▶ _What you need to do_
Go through the records below and return each line that has "Сьогодні" in it.

** Opening Available records block **

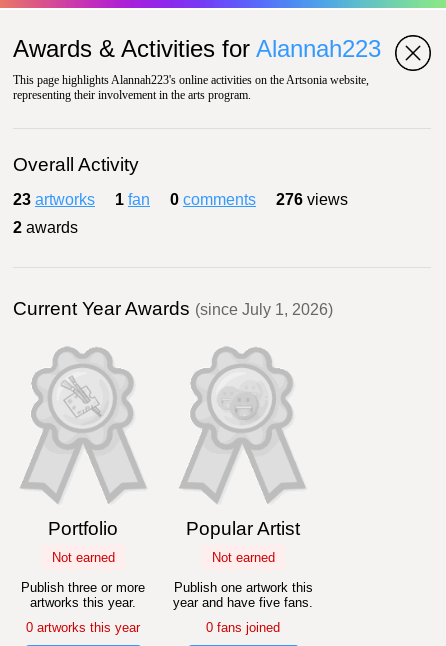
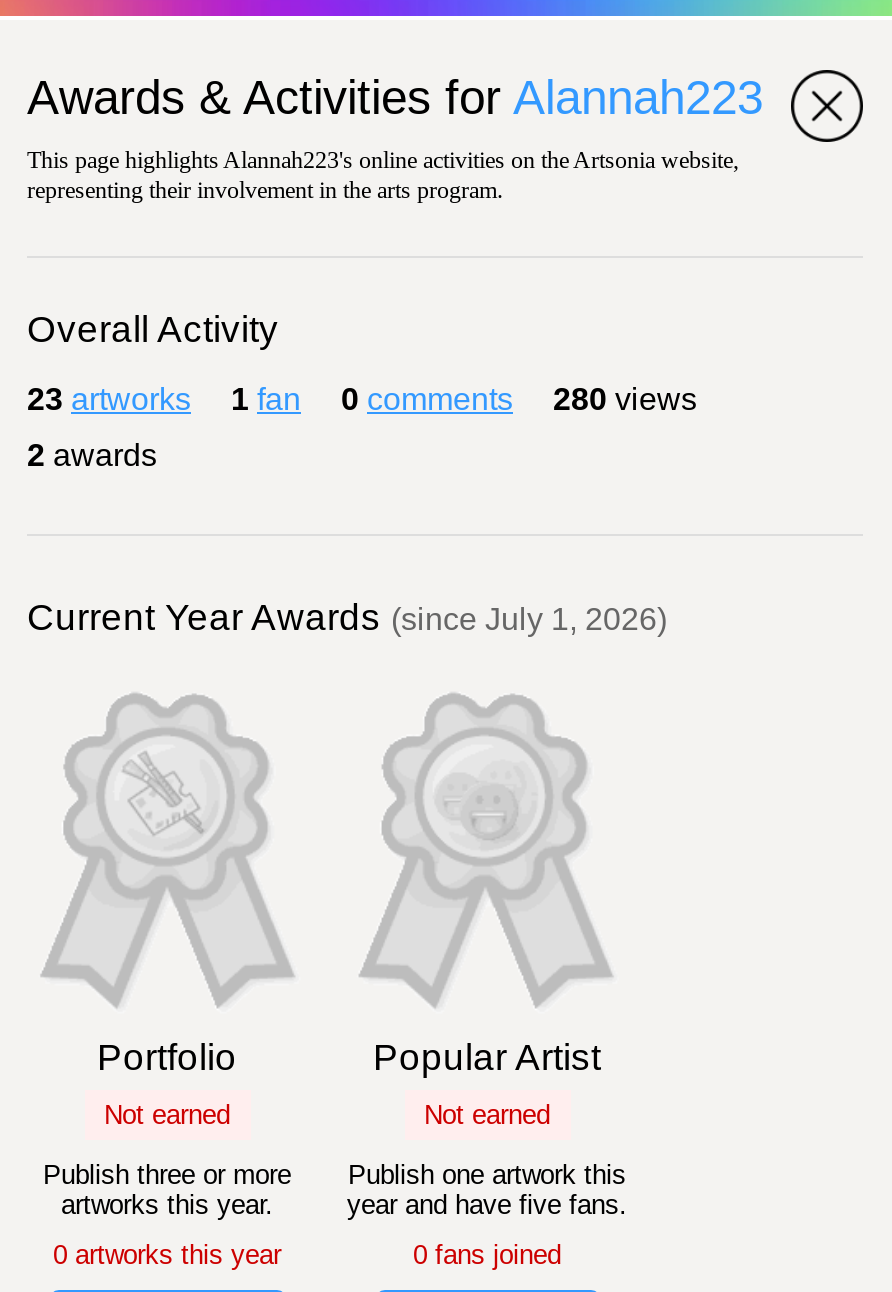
- 23 artworks 1 fan 0 comments 276 views
+ 23 artworks 1 fan 0 comments 280 views
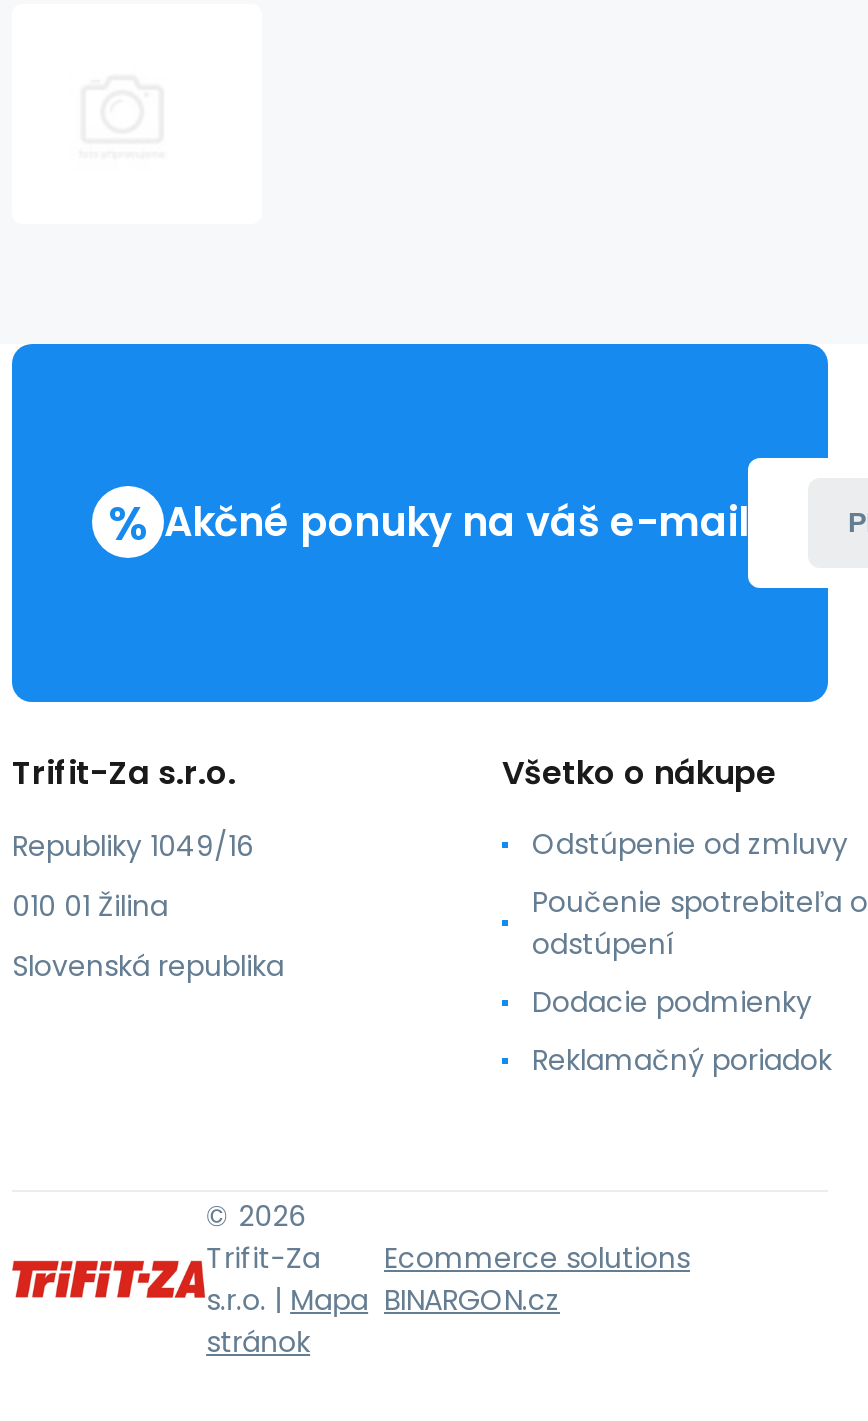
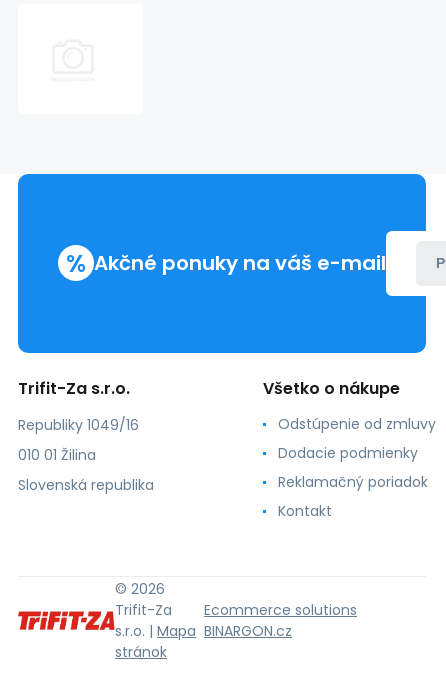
- Poučenie spotrebiteľa o
- odstúpení

+ Kontakt

moved up: Dodacie podmienky | Reklamačný poriadok
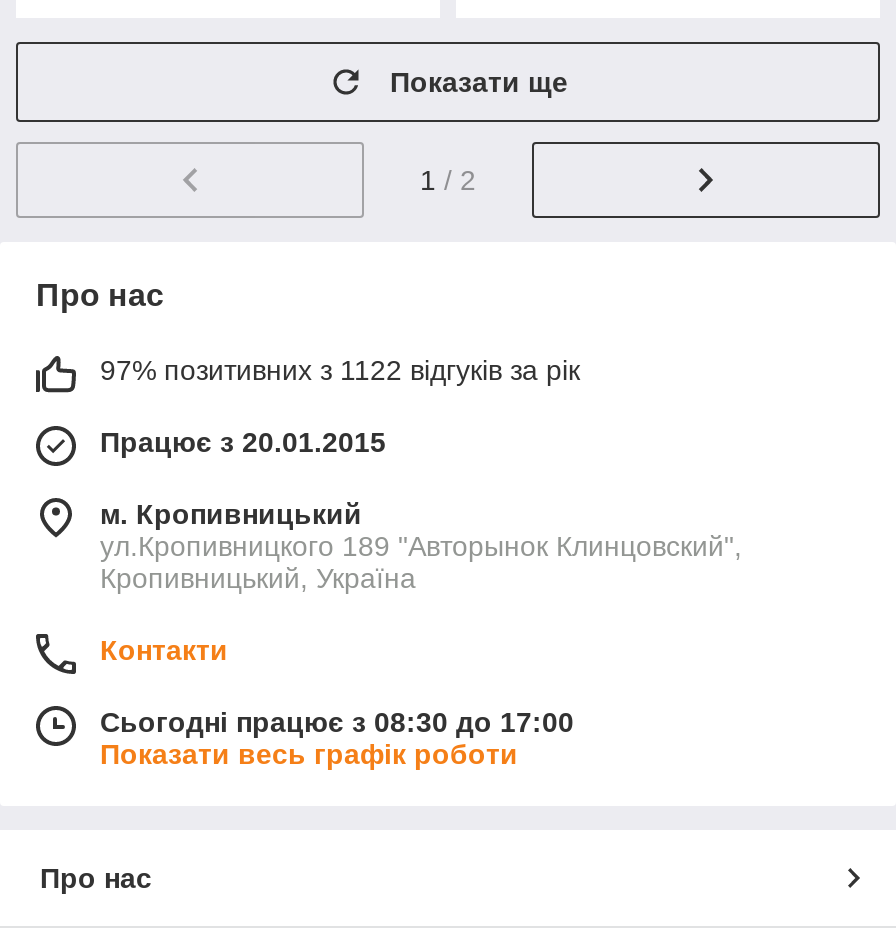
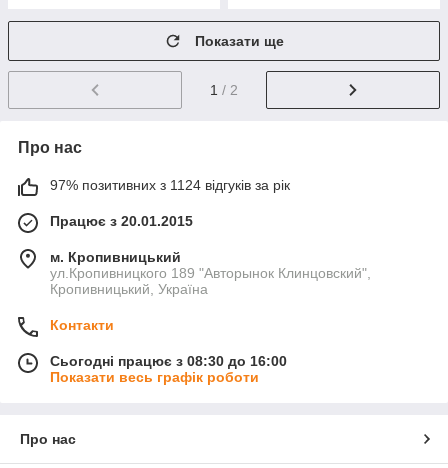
- 97% позитивних з 1122 відгуків за рік
+ 97% позитивних з 1124 відгуків за рік

- Сьогодні працює з 08:30 до 17:00
+ Сьогодні працює з 08:30 до 16:00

** Closing Available records block **

▶ _Finished task_
- Сьогодні працює з 08:30 до 17:00
+ Сьогодні працює з 08:30 до 16:00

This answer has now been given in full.